+++ Information supplied
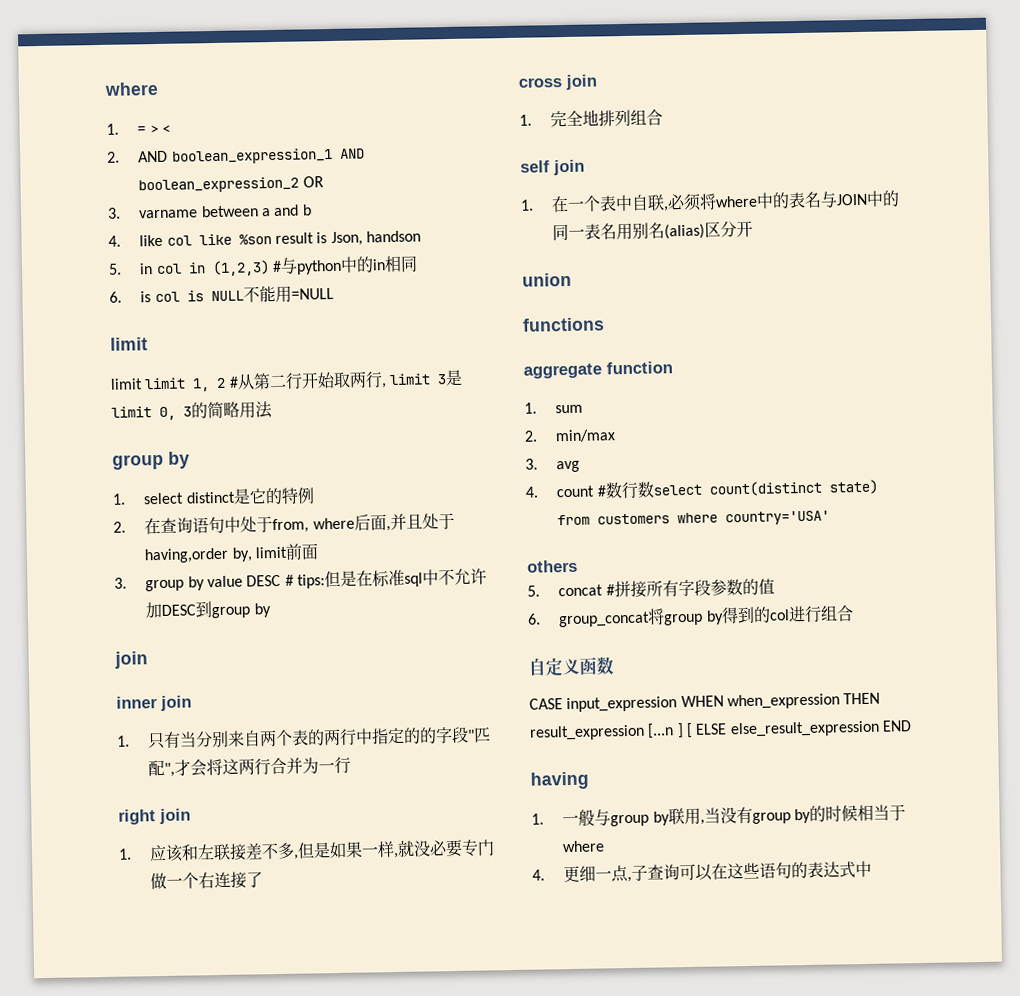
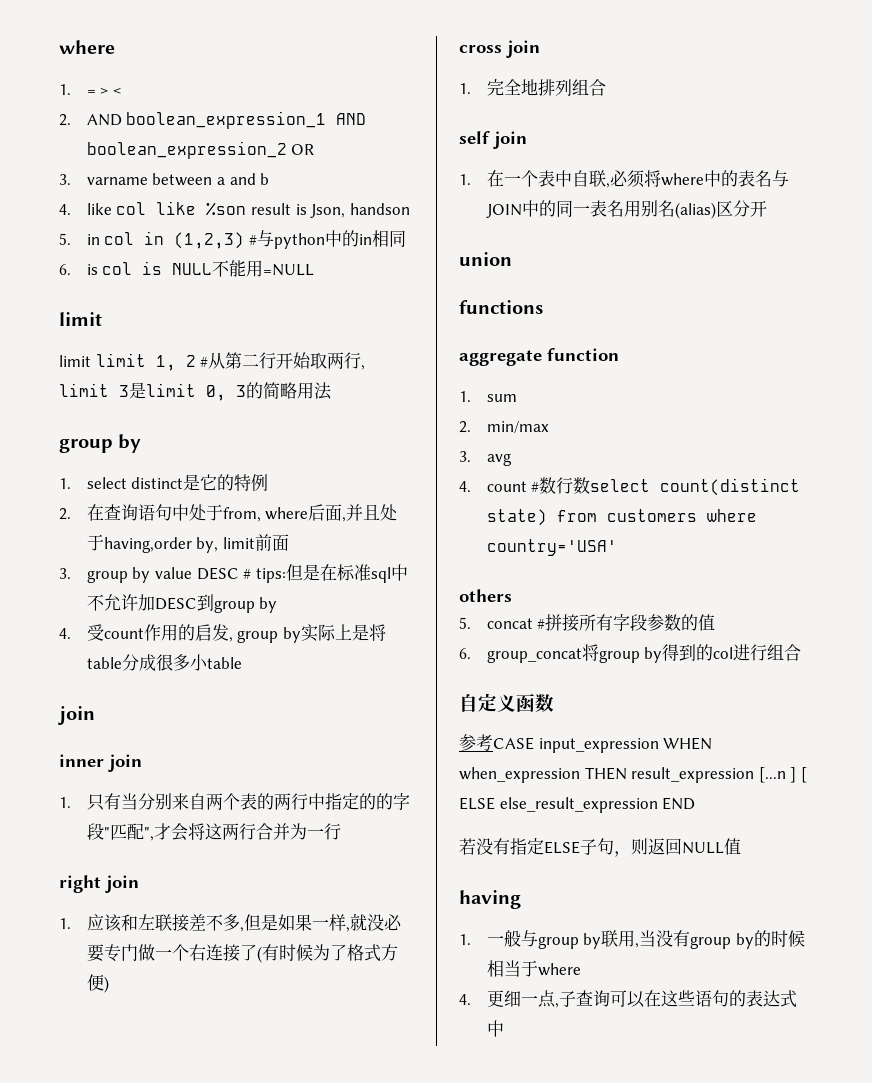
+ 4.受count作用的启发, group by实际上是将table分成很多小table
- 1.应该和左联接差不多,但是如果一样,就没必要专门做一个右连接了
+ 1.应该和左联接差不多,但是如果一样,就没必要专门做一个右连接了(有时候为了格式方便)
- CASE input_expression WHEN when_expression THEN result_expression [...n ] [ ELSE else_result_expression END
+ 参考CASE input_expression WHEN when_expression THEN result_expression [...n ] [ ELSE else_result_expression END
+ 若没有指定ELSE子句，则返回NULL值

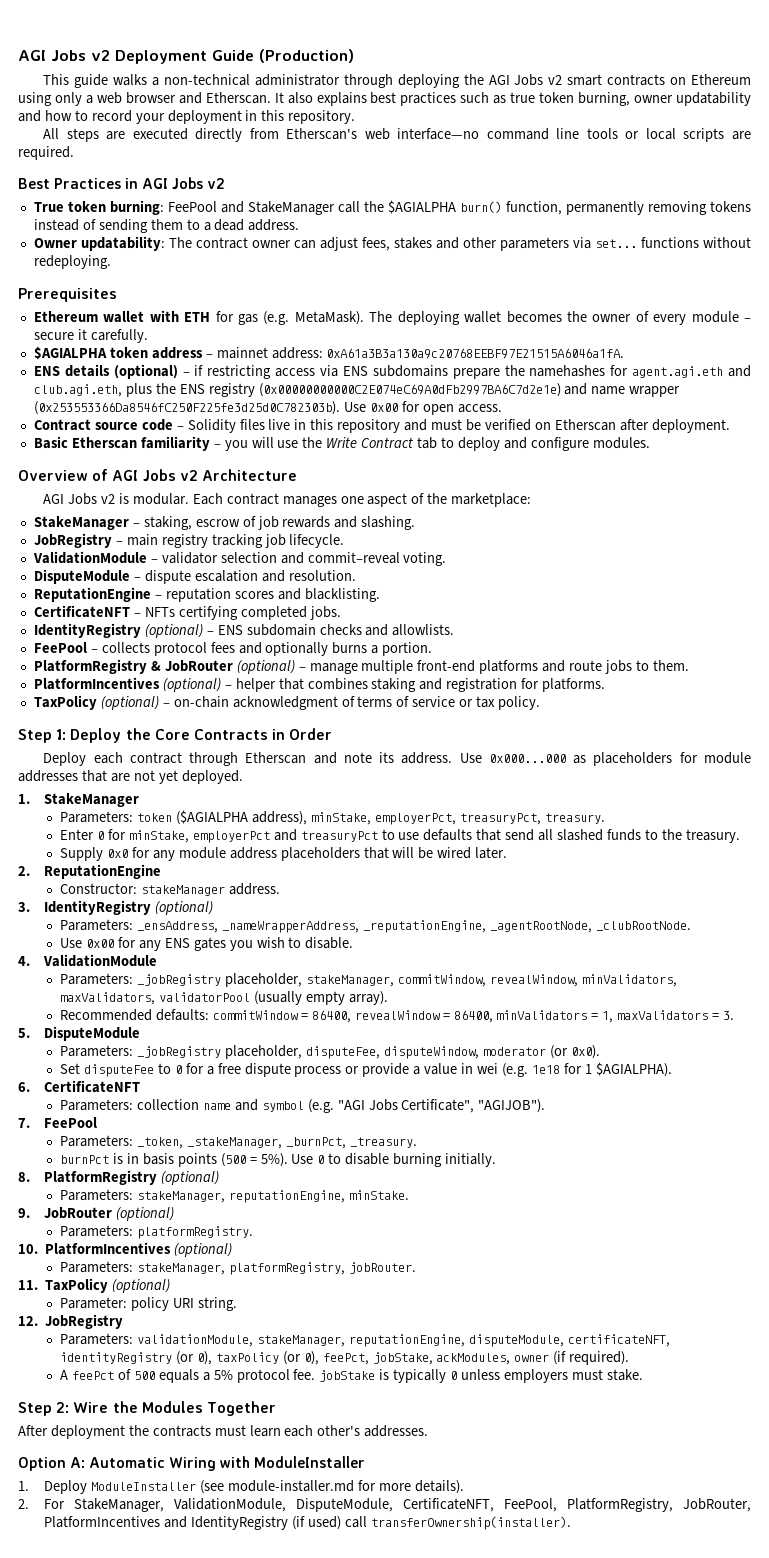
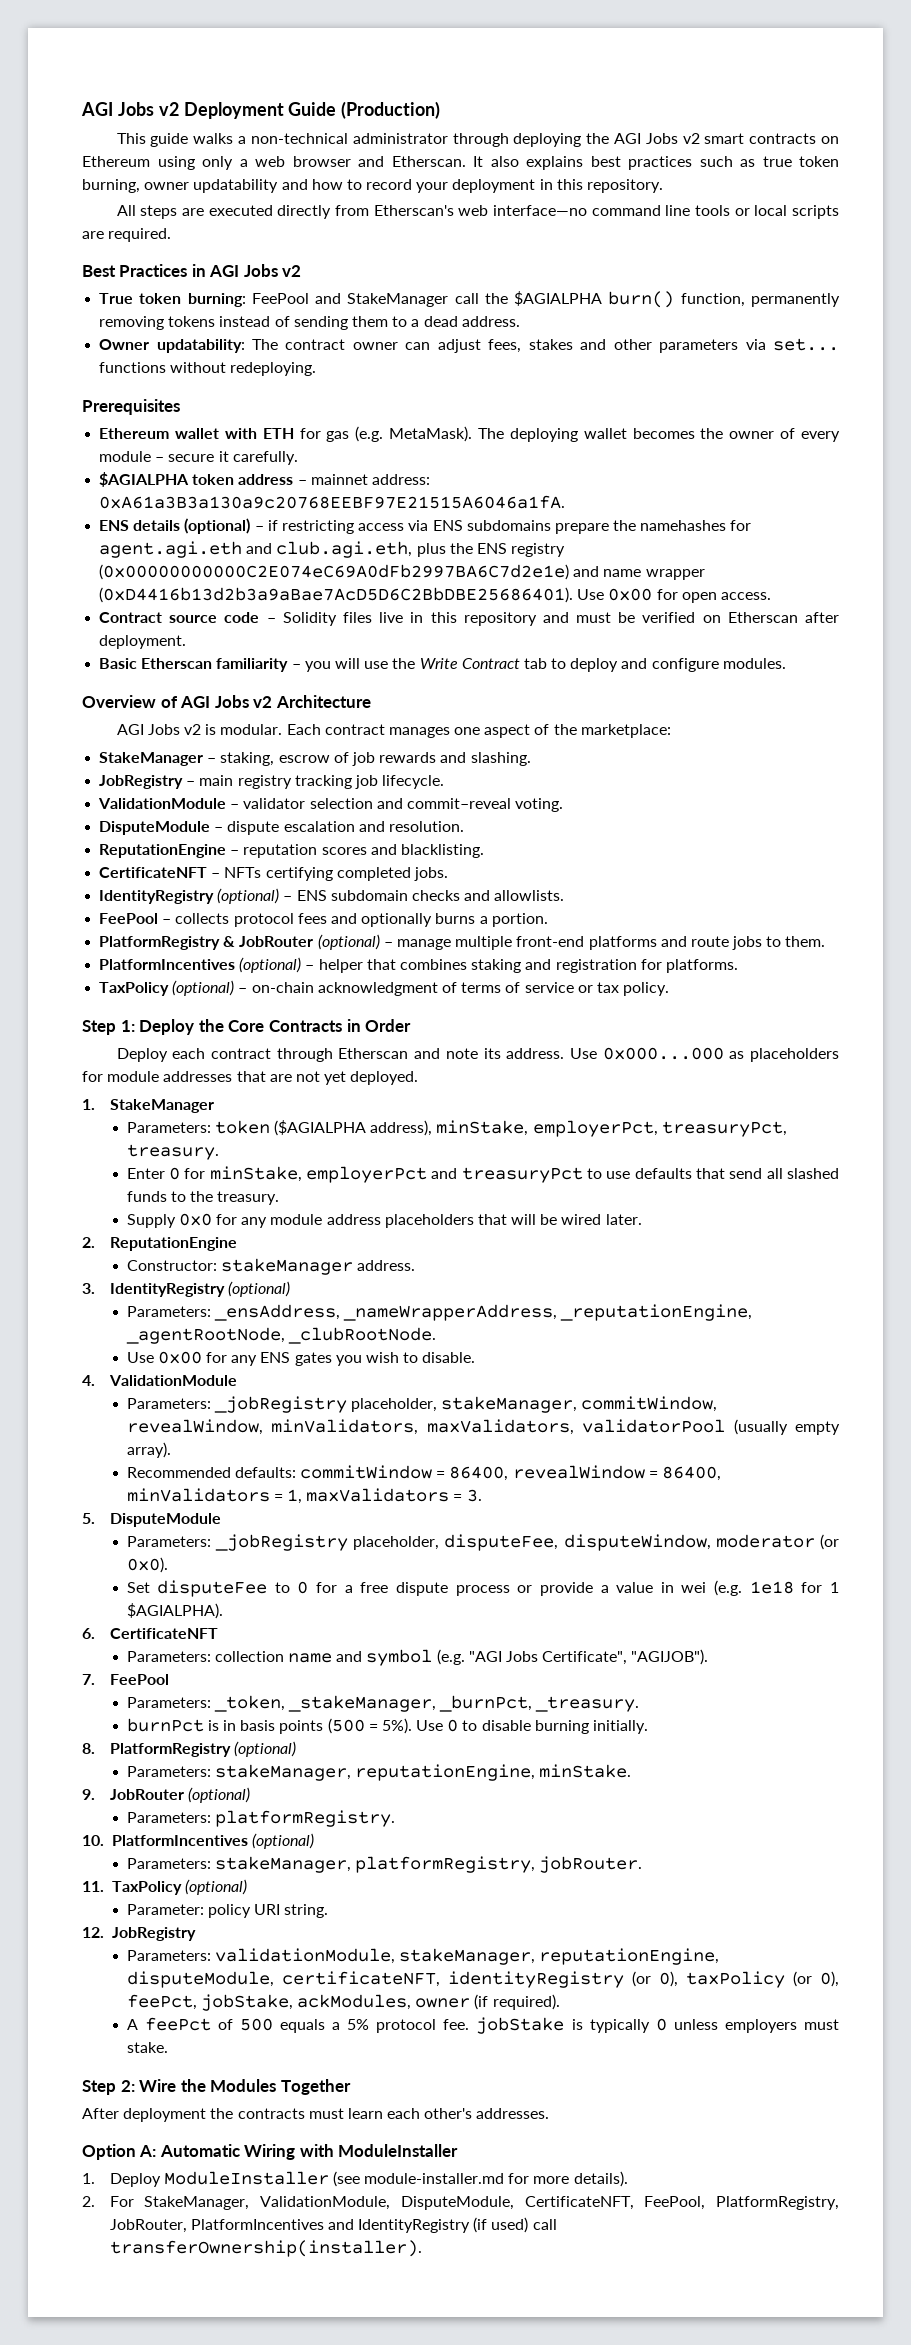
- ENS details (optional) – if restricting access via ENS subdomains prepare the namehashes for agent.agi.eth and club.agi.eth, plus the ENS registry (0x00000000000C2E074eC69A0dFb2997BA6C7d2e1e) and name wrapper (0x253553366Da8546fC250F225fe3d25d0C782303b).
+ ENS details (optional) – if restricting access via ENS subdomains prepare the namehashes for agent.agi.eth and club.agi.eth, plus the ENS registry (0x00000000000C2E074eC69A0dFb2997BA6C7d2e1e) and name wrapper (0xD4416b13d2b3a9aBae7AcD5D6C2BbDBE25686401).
++++++
Work to be completed: Please copy out the whole listing exactly as it stands, minus the pictures.

Final answer:
+ 4.受count作用的启发, group by实际上是将table分成很多小table
- 1.应该和左联接差不多,但是如果一样,就没必要专门做一个右连接了
+ 1.应该和左联接差不多,但是如果一样,就没必要专门做一个右连接了(有时候为了格式方便)
- CASE input_expression WHEN when_expression THEN result_expression [...n ] [ ELSE else_result_expression END
+ 参考CASE input_expression WHEN when_expression THEN result_expression [...n ] [ ELSE else_result_expression END
+ 若没有指定ELSE子句，则返回NULL值

- ENS details (optional) – if restricting access via ENS subdomains prepare the namehashes for agent.agi.eth and club.agi.eth, plus the ENS registry (0x00000000000C2E074eC69A0dFb2997BA6C7d2e1e) and name wrapper (0x253553366Da8546fC250F225fe3d25d0C782303b).
+ ENS details (optional) – if restricting access via ENS subdomains prepare the namehashes for agent.agi.eth and club.agi.eth, plus the ENS registry (0x00000000000C2E074eC69A0dFb2997BA6C7d2e1e) and name wrapper (0xD4416b13d2b3a9aBae7AcD5D6C2BbDBE25686401).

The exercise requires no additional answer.